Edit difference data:
▶

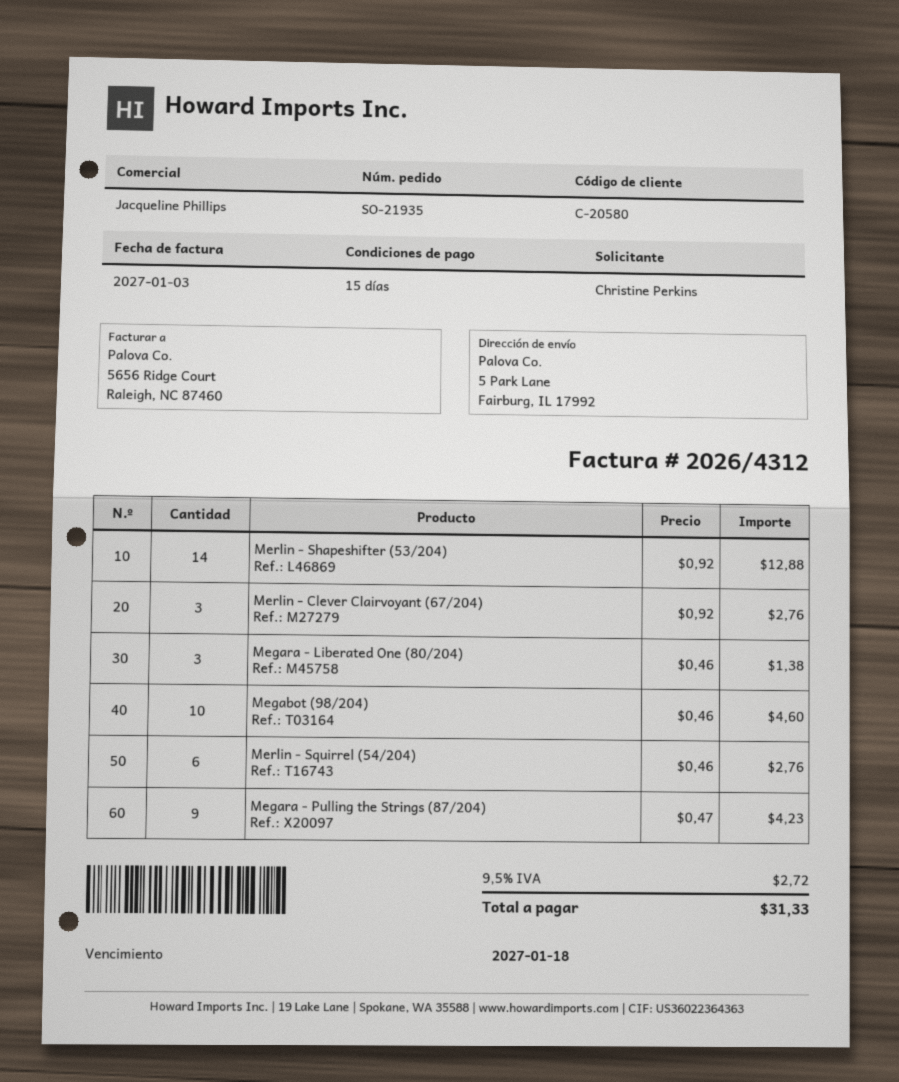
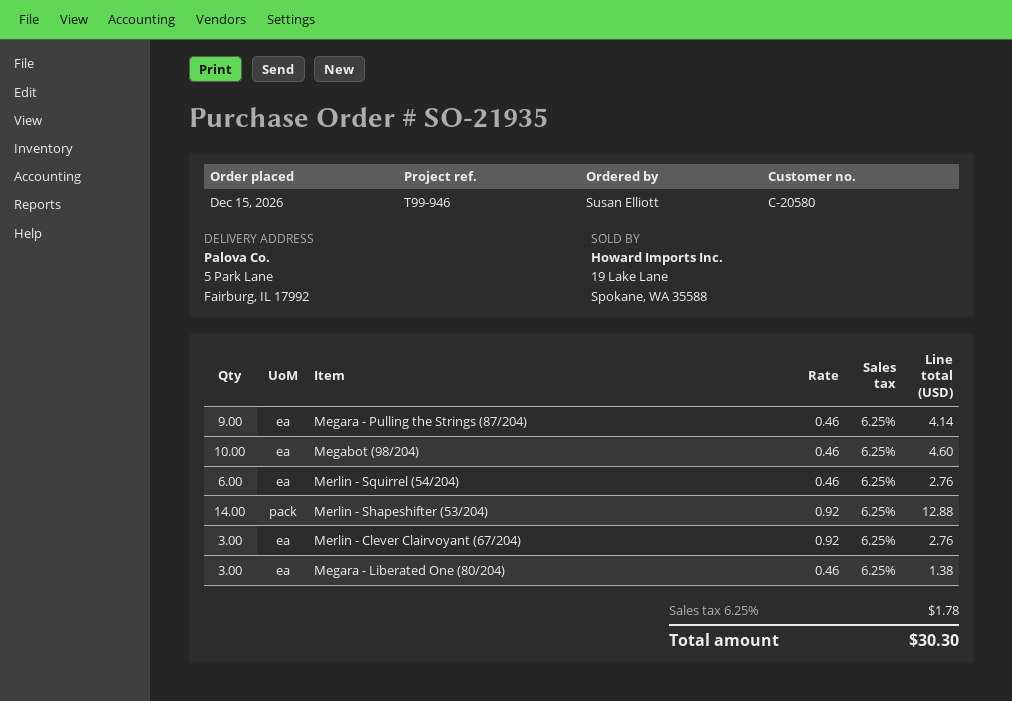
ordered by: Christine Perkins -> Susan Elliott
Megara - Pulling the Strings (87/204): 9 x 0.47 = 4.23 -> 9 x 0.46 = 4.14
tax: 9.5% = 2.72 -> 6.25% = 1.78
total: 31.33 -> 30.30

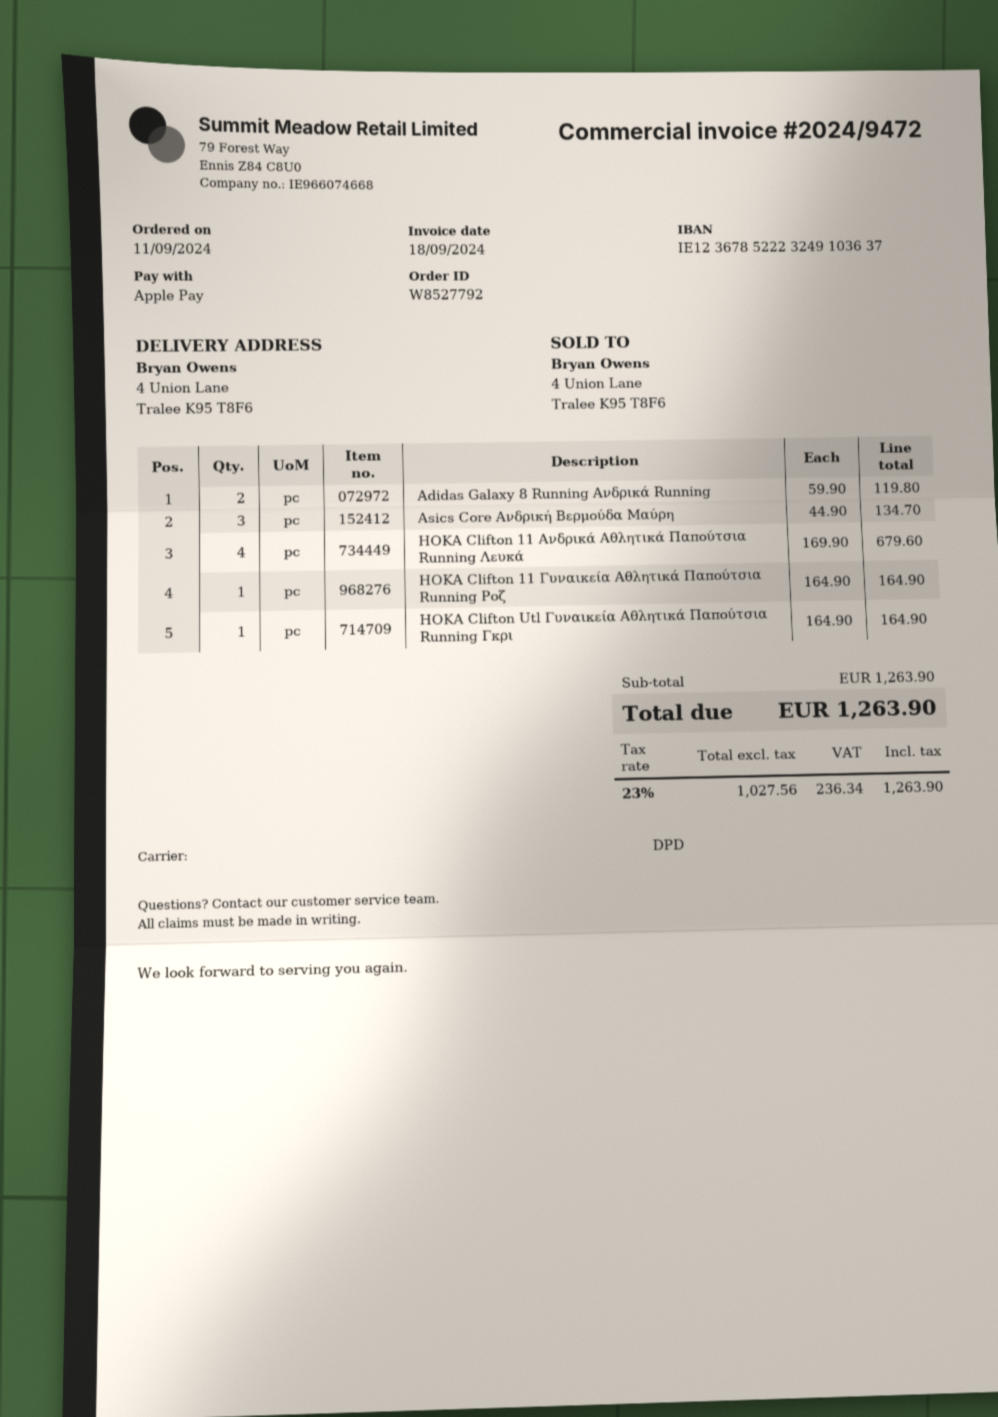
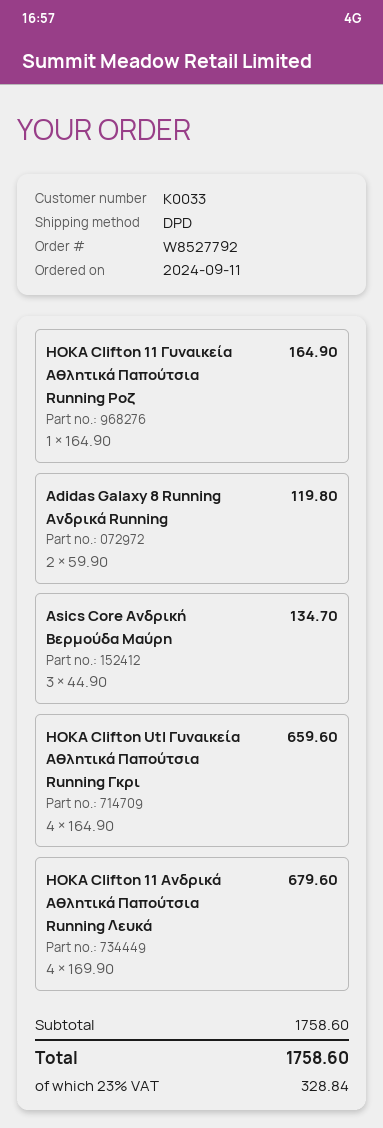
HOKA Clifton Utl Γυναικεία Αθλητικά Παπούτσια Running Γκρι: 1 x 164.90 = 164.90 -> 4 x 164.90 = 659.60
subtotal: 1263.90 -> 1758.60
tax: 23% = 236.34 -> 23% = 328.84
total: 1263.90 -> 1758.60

◀
▶

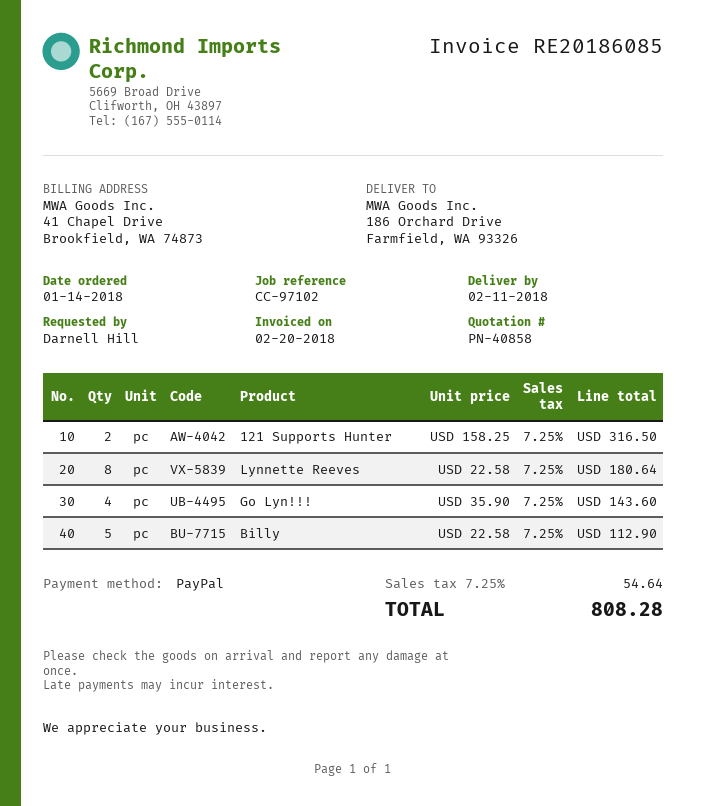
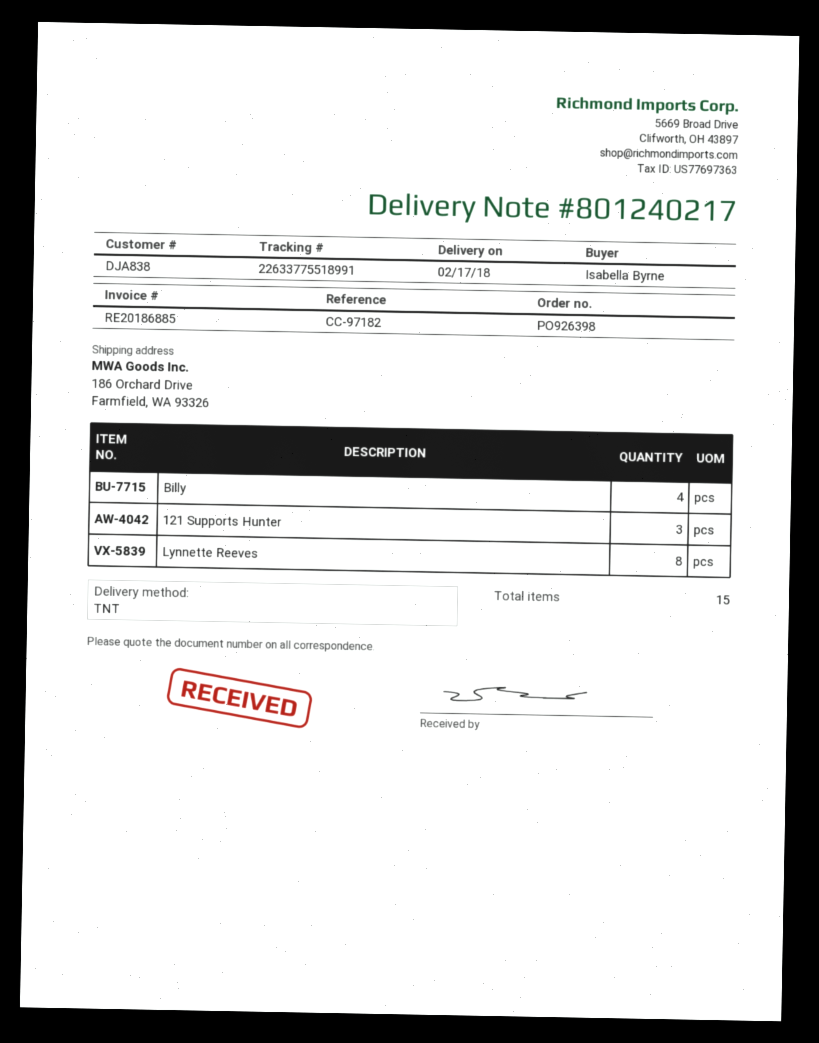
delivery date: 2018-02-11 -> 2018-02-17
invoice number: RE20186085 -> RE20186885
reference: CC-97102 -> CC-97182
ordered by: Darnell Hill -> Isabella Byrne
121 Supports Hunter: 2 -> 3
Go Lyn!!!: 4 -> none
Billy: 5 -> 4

◀

WHAT IS NEEDED = From the records above, transcribe exactly the run of lines that opens with the line holding "invoice number: RE20186085 -> RE20186885" and closes with the line holding "Billy: 5 -> 4", both included.

WRITTEN RESPONSE =
invoice number: RE20186085 -> RE20186885
reference: CC-97102 -> CC-97182
ordered by: Darnell Hill -> Isabella Byrne
121 Supports Hunter: 2 -> 3
Go Lyn!!!: 4 -> none
Billy: 5 -> 4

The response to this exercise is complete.